Хорошо, что паника не до конца парализовала мой мозг, и я догадалась позвонить Сережке. Ты его знаешь, он у нас отвечает за выпуски новостей. Несколько раз мне приходилось отдуваться за него в эфире, и я решила, что настал удачный момент отплатить добром за добро.
«Выручай, — попросила я, когда Сережка снял трубку. — Прикрой блоком».
«Циничная, ты тронулась? — ласково спросил он, а у самого голос хриплый, сонный. — Каким блоком? У меня эфир в шесть утра! Мне сегодня «Побудку» начинать».
«У тебя устаревшая информация, — сообщила я. — Твой эфир через две минуты».
«Ха-ха! — Он попытался рассмеяться, но вместо этого закашлялся.
— За две минуты я из Скунсова до вас не доберусь».
«И не надо, — успокоила я. — Ты по телефону. Какие-нибудь новости».
«Какие новости… в два часа ночи?»
«Ночные! Просто потяни время. — Я взмолилась: — Ну пожалуйста!»
«До скольки?»
«До скольки сможешь».
«Сумасшедшая! А ты?»
«А я отступаю. Прикрывай отход. Все, готовность одна-двадцать четыре. Можешь пока прокашляться».

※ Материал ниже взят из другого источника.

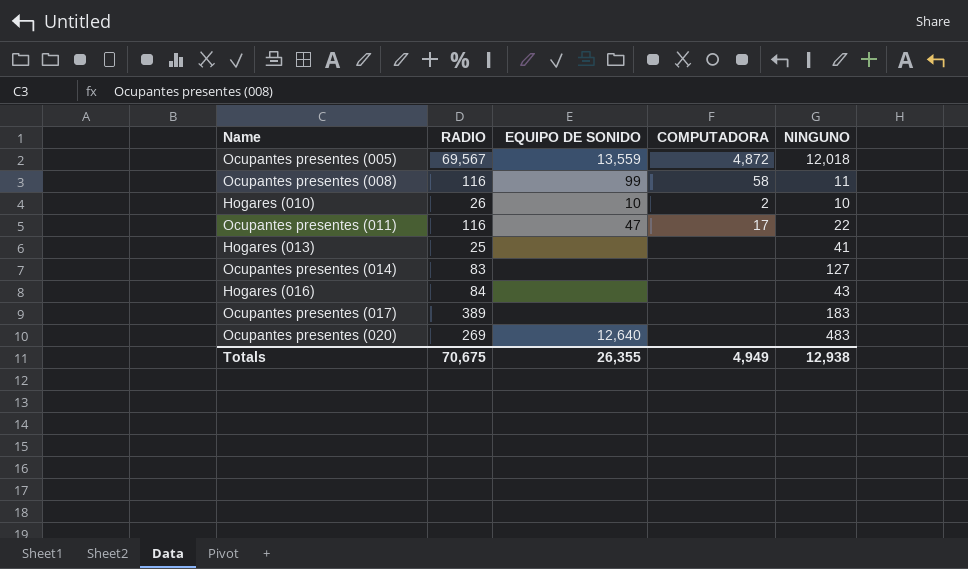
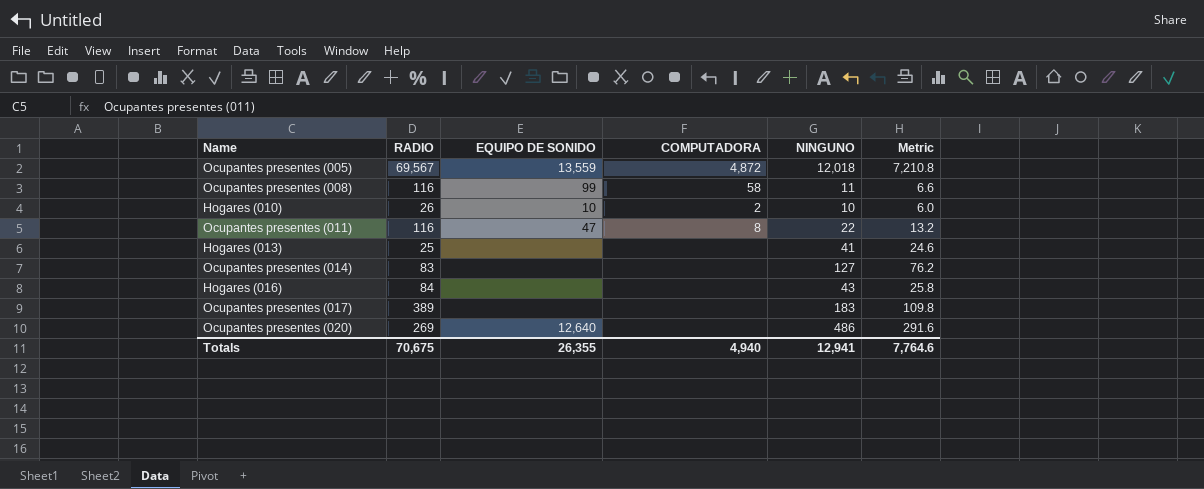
column Metric | formula: none -> [NINGUNO] * 0.6
Ocupantes presentes (011) | COMPUTADORA: 17 -> 8
Ocupantes presentes (020) | NINGUNO: 483 -> 486
Totals | COMPUTADORA: 4,949 -> 4,940
Totals | NINGUNO: 12,938 -> 12,941

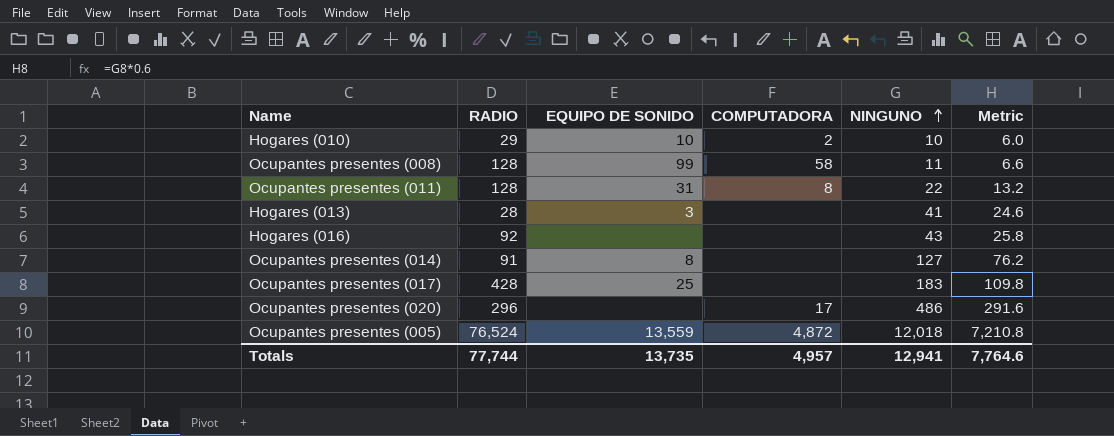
row order: none -> NINGUNO ascending
Hogares (010) | RADIO: 26 -> 29
Ocupantes presentes (008) | RADIO: 116 -> 128
Ocupantes presentes (011) | RADIO: 116 -> 128
Ocupantes presentes (011) | EQUIPO DE SONIDO: 47 -> 31
Hogares (013) | RADIO: 25 -> 28
Hogares (013) | EQUIPO DE SONIDO: none -> 3
Hogares (016) | RADIO: 84 -> 92
Ocupantes presentes (014) | RADIO: 83 -> 91
Ocupantes presentes (014) | EQUIPO DE SONIDO: none -> 8
Ocupantes presentes (017) | RADIO: 389 -> 428
Ocupantes presentes (017) | EQUIPO DE SONIDO: none -> 25
Ocupantes presentes (020) | RADIO: 269 -> 296
Ocupantes presentes (020) | EQUIPO DE SONIDO: 12,640 -> none
Ocupantes presentes (020) | COMPUTADORA: none -> 17
Ocupantes presentes (005) | RADIO: 69,567 -> 76,524
Totals | RADIO: 70,675 -> 77,744
Totals | EQUIPO DE SONIDO: 26,355 -> 13,735
Totals | COMPUTADORA: 4,940 -> 4,957

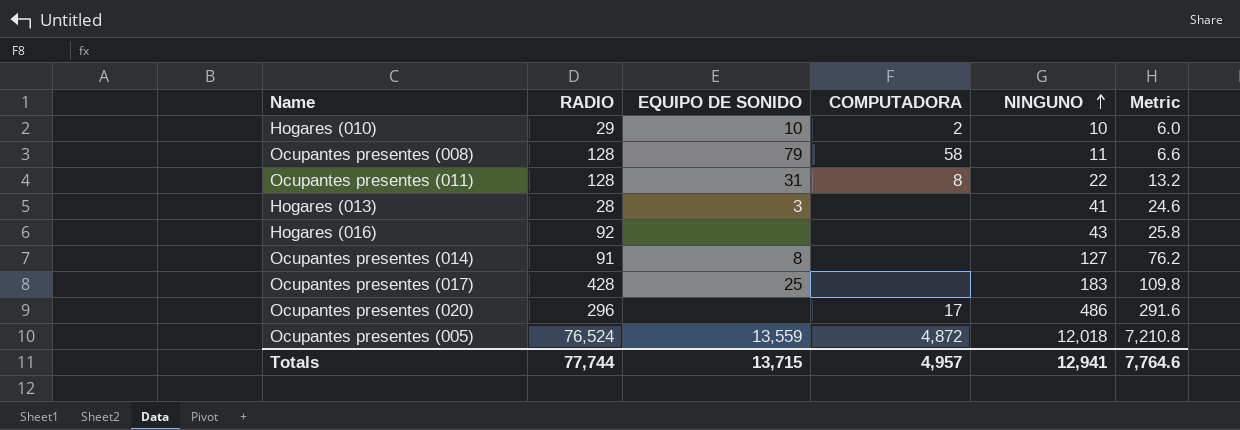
Ocupantes presentes (008) | EQUIPO DE SONIDO: 99 -> 79
Totals | EQUIPO DE SONIDO: 13,735 -> 13,715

Я вывела сигнал с телефона на пульт и выставила на таймере минутную задержку. Сняла со стены подарочную шляпу, чтобы хоть чуть-чуть прикрыть лицо. Ну, а потом, как настоящая партизанка, вдоль стеночки, через железный занавес — и мимо лифта, по темной лестнице — на улицу.
А там ночь, машин почти нет. Первые два таксиста от меня сразу шарахнулись, третий — когда дорогу стала объяснять. «Там до поворота, говорю, мимо кладбища…» У меня ведь даже зубы — вот, посмотри… Саш, ты что?!
Саш!!! Прости меня!
Жалкое, должно быть, жуткое и жалкое зрелище. Я отвернулся и пробормотал, уткнувшись лицом в дверной косяк:
— За что, глупая? За что простить?
— Не знаю, — призналась она. — Но отчего-то же ты плачешь. Я не помню, чтобы ты раньше плакал…
Да, это правда, я давно научился не плакать от боли, обиды или жалости к себе. А вот теперь почему-то не мог остановить поток стыдных, горячих слез.
— Ну, тогда почему? — допытывалась Маришка.